Законодательство США также прямо исключает заключенных из числа наиболее общепризнанных средств защиты на рабочем месте. Заключенные работники не попадают под действие законов о минимальной заработной плате или защиты от сверхурочной работы, им не предоставляется право объединяться в профсоюзы и им отказывают в гарантиях безопасности на рабочем месте. Заключенные для этой страны – собственность государства, долларовые купюры и не более.

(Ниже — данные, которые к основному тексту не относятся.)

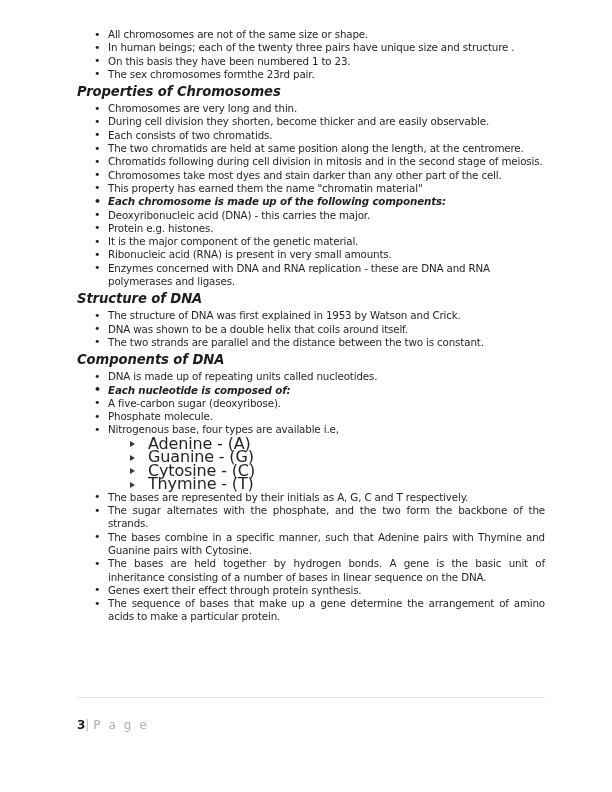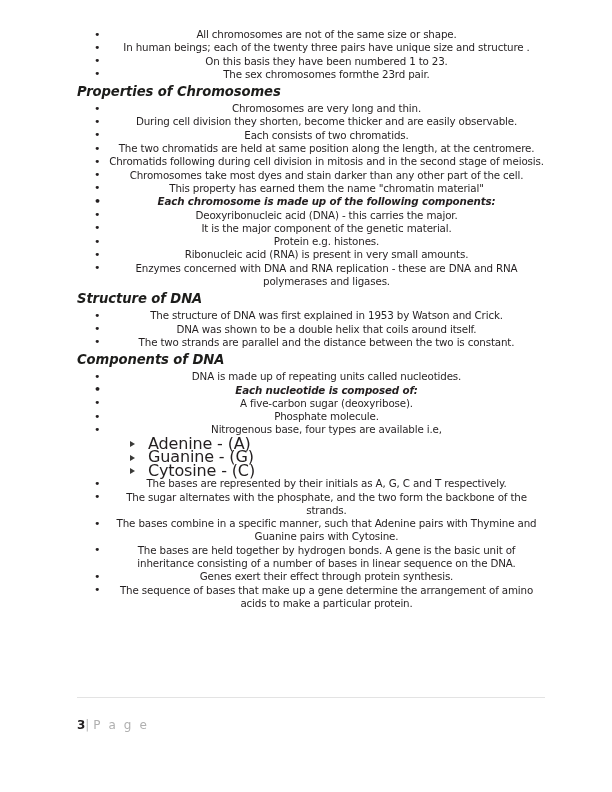"All chromosomes are not of" ul.blist > li { text-align: center -> none }
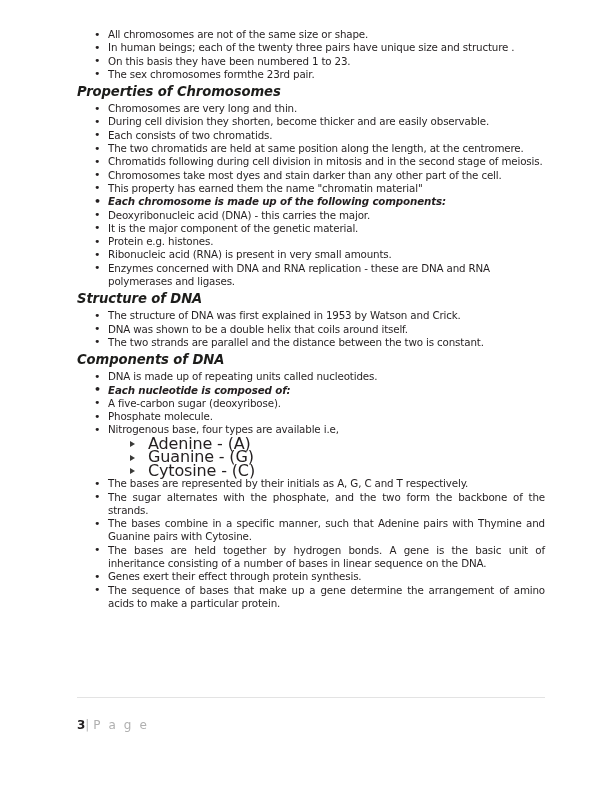"It is the major component" li { order: before "Protein e.g. histones." -> after "Protein e.g. histones." }
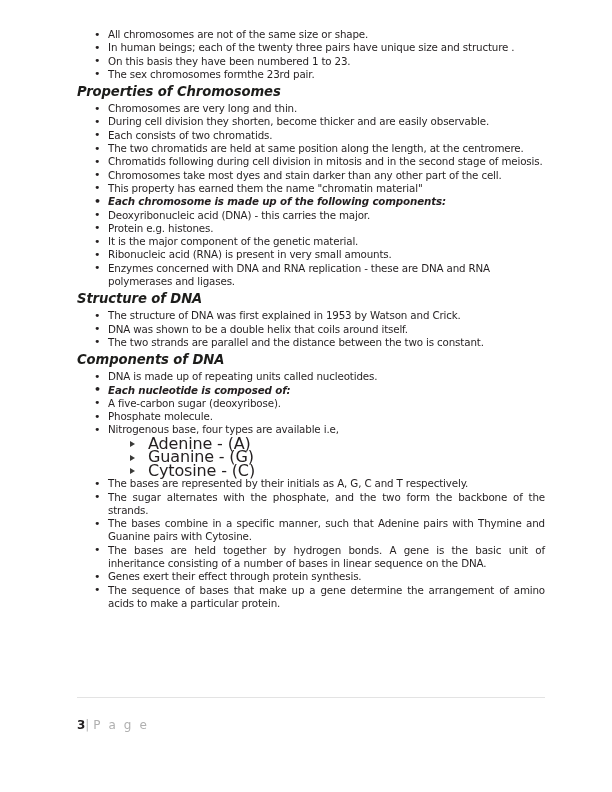"Thymine - (T)" li { html: none -> <li>Thymine - (T)</li> }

За пять лет за решеткой я ни разу не видела и не слышала, чтобы кого-то зарезали или забили до смерти. Единственные убийства были совершены медиками, и они не несли никакой ответственности. Я видела, как несколько женщин умерли, и это произошло из-за халатного к ним отношения врачей. Среди них была моя напарница Джина, с которой мы работали на фабрике. Однажды она потеряла сознание на работе и была доставлена в больницу. Врачи сказали: «Да, да, приезжайте через две недели, и, если вы все еще больны, мы вам поверим». День за днем ей становилось все хуже. Через две недели она вернулась. Она сказала, что чувствовала, что ее голова вот-вот взорвется. Медики сказали, что это может быть мигрень или аллергия: «Прими ибупрофен». Через две недели она снова вернулась. На этот раз она сказала, что у нее кровоточат уши и десны. Медицинский работник заявил без осмотра, что это гингивит и надо чистить зубы. Наконец, она вернулась в последний раз. В этот раз с жалобами, что у нее в горле было ощущение, будто она глотает осколки стекла, но она не могла проглотить даже желе. Медики сказали, что это ангина, и прописали ей антибиотики. Все это время она умоляла сдать анализ крови. Звонили родители, тоже просили сдать анализ крови. Их заверили, что их дочь получает «соответствующее лечение». Это любимое слово в системе, которое прикрывает множество грехов. Ее цвет изменился с желтовато-коричневого на серый, и она похудела на пятнадцать фунтов. Она была похожа на длинную палку. Последние выходные перед тем, как ее отвезли в больницу, прошли в мучениях. Слишком слабая, чтобы взобраться на свою койку, она легла на койку сокамерницы. Я держала ее руки и снова и снова повторяла суру из Корана, которая должна была облегчить боль. Джина плакала и стонала от боли.
– Помоги, Надира! Останови эту боль! Почему этот вулкан в моей голове не останавливается? Пожалуйста, пожалуйста, пожалуйста, прекратите это!
Но я не могла остановить этот вулкан. Молитвы не помогали. Ничего не помогало! В отчаянии я пыталась добиться медицинской помощи, но надзиратели не слушали. Я кричала о помощи, но никто не обращал внимания. Мне пригрозили штрафом.
– Если ты не прекратишь это, Надира, отправишься в карцер.